Going by the marketing and publicity I’ve seen so far, Tesla designed the Cybertruck for environmentally-aware sociopaths.
That’s one hell of a niche market.
Pakistan one day international cricket matches are cruelly timed for New Zealand fans. They start at around bed time and finish around the time I’d normally wake.
Still, there’s an ex-tropical cyclone on its way to Auckland and things should get noisy here in time for the second innings.
🏏
I’m looking for a device that I can stick in an old fashioned audio jack that will transmit Bluetooth to my headphones. Is there such a thing? I’ve tried googling the obvious terms, but haven’t seen anything resembling what I’m after. Maybe the obvious terms aren’t the best.

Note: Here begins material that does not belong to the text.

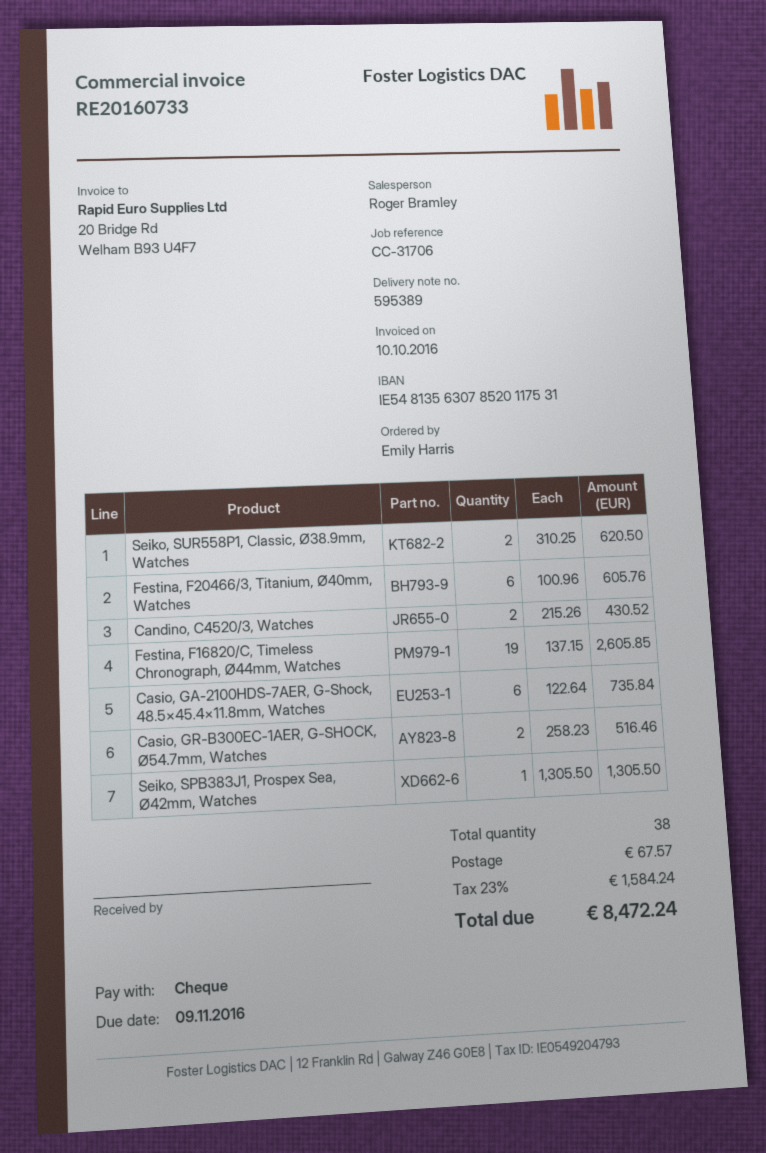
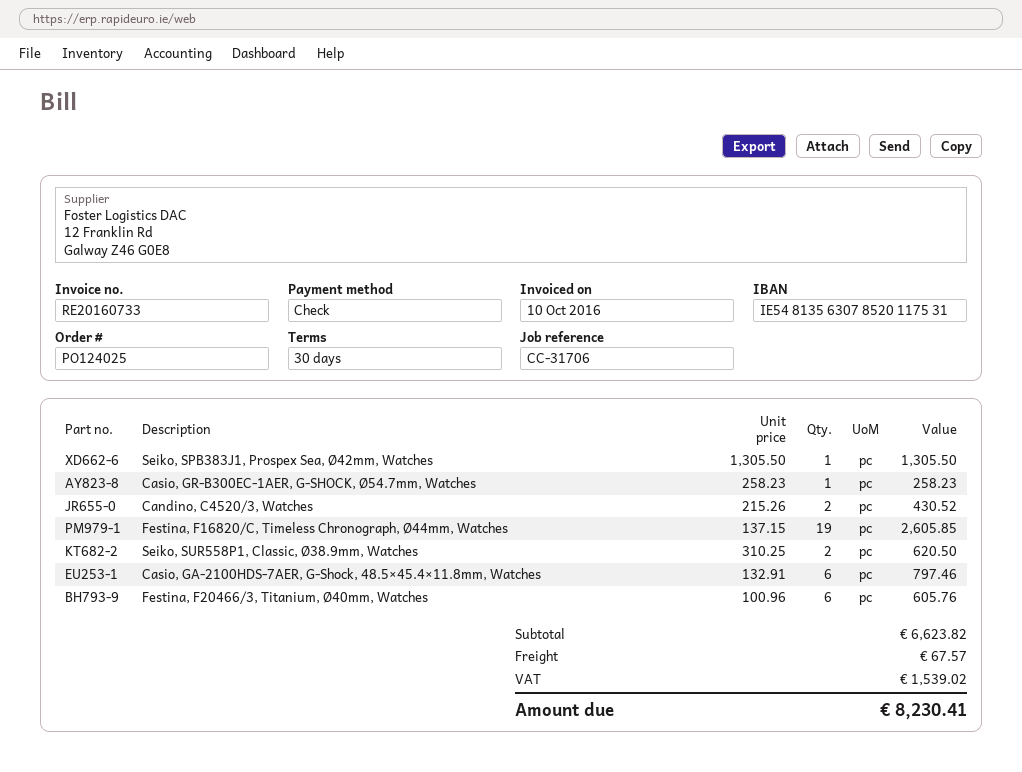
Casio, GA-2100HDS-7AER, G-Shock, 48.5×45.4×11.8mm, Watches: 6 x 122.64 = 735.84 -> 6 x 132.91 = 797.46
Casio, GR-B300EC-1AER, G-SHOCK, Ø54.7mm, Watches: 2 x 258.23 = 516.46 -> 1 x 258.23 = 258.23
tax: 1584.24 -> 1539.02
total: 8472.24 -> 8230.41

Haven’t seen anything even remotely interesting in the press releases coming from CES.
But it’s been that way for a few years now.
As a rule, if a product or service in New Zealand advertises itself as ‘premier’, it rarely is.
This may be unique to New Zealand.
I’m not going to pretend I understand how American politics works.
The structural things are easy enough to grasp; the two houses, the division of power, the electorial college and so on, but not the day-to-mechanics of how and why the two parties act the way they do.
From outside it looks broken and not as democratic as other systems, presumably there’s an internal logic that makes sense to people who take part.